On NATO’s invasion of Libya

Mr Museveni further reiterated that  the African Union (AU) “should have confronted the North Atlantic Treaty Organization (NATO)” during 2011 operations that ended dictator Muammar Gaddafi’s regime in Libya.

“After we defeated the whites [during decolonization], there was some relaxation and diversion and that’s how we allowed NATO to attack Libya. We shouldn’t have allowed it,” Mr Museveni echoed. 

The Ugandan leader observed that NATO exploited weaknesses of the AU and other continental organizations to deploy forces that backed Libyan protests leading to the fall of Gaddafi - after 42 years in power.

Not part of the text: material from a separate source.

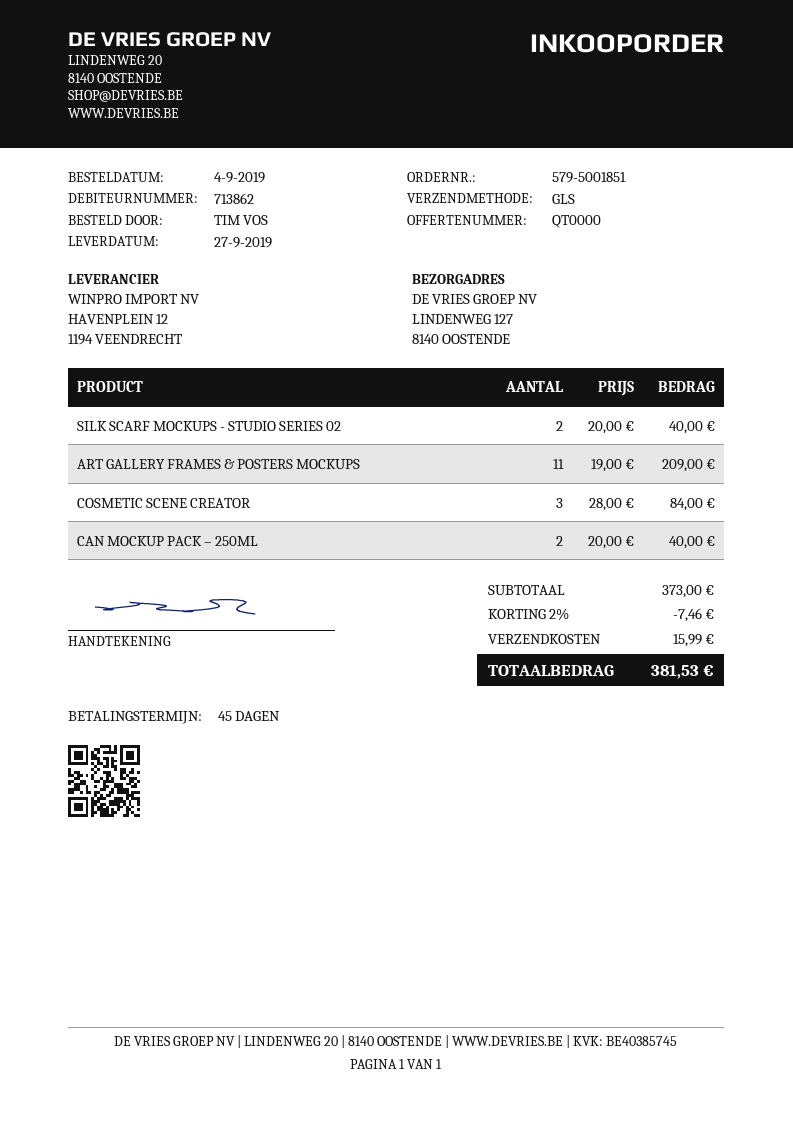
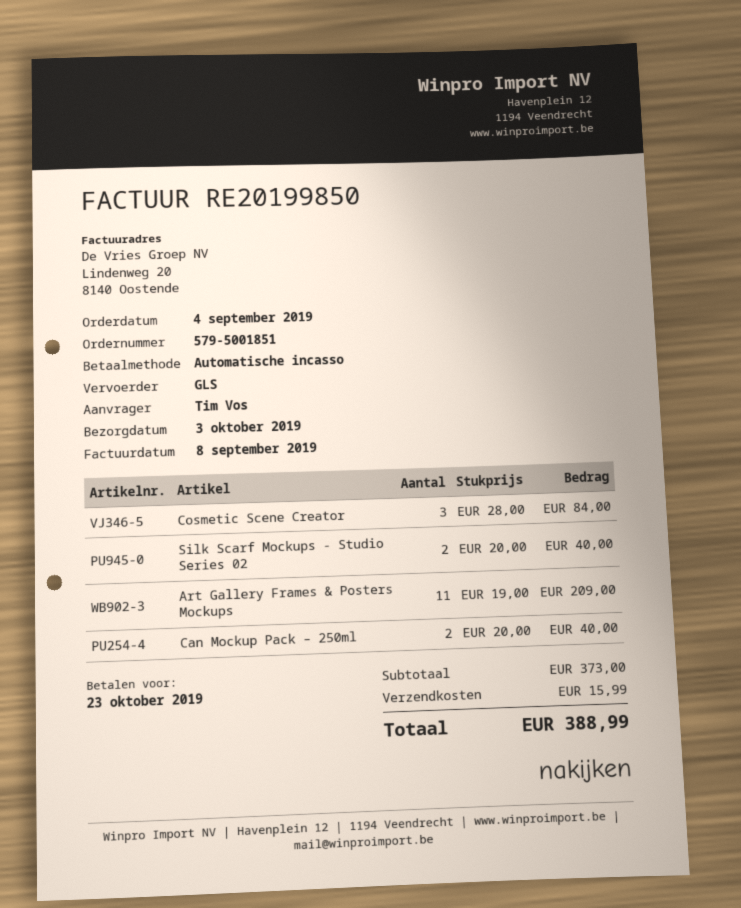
delivery date: 2019-09-27 -> 2019-10-03
discount: 2% = 7.46 -> none
total: 381.53 -> 388.99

“The consequence is all this chaos you are seeing in Niger, Mali and Burkina Faso,” said Mr Museveni who has been in power since 1986.  

The first Libyan civil war is just one of over 10 such power grabs in Africa that the 1980-86 guerilla war leader has consistently attributed to interference by the West. 

But according to him, African Organizations such as AU, SADC and ECOWAS “have the potential and capacity to save Africa from these criminals, traitors and imperialists.”

Asked to comment on the ‘United States of Africa’ ideology peddled by Gaddafi and former Ghanaian President Kwame Nkrumah, Mr Museveni contended that he did not support the idea. 

“I never supported the idea of an All African Union government. What I support is the continental free trade area which can become an African common market…” he told WION’s Eric Njoka in a July 16 interview.

Mr Museveni, 77, further called for political integration- only in parts of the continent that are either similar or compatible like East and Central Africa.

‘Democratic dictator’

Critics hold that Mr Museveni’s near four-decade presidency often associated with dictatorship has been largely conditioned by electoral irregularities.

“Well, if I am a democratic dictator…then it must be an interesting one. I always win elections on the first round. Majority of Ugandans think that my party (NRM) and what I represent is good,” Mr Museveni said adding that “to call such a person an autocrat is really not serious.”